## [SOURCE DATA]
*** Block opens ***
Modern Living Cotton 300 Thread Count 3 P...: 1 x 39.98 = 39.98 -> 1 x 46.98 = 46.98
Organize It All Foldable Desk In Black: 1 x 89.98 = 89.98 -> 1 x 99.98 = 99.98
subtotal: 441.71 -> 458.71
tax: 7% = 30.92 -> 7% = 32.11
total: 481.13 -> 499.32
*** Block closes ***
*** Block opens ***
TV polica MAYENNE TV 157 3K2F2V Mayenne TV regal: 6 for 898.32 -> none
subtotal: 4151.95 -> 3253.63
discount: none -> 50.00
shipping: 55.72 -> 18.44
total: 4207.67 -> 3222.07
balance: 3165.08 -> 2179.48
*** Block closes ***
## [ACTION ITEM]
Print only what lies in the material above starting at the line with "TV polica MAYENNE" and ending at the line with "balance: 3165.08 -> 2179.48", every line exactly as given.

## [EXERCISE ANSWER]
TV polica MAYENNE TV 157 3K2F2V Mayenne TV regal: 6 for 898.32 -> none
subtotal: 4151.95 -> 3253.63
discount: none -> 50.00
shipping: 55.72 -> 18.44
total: 4207.67 -> 3222.07
balance: 3165.08 -> 2179.48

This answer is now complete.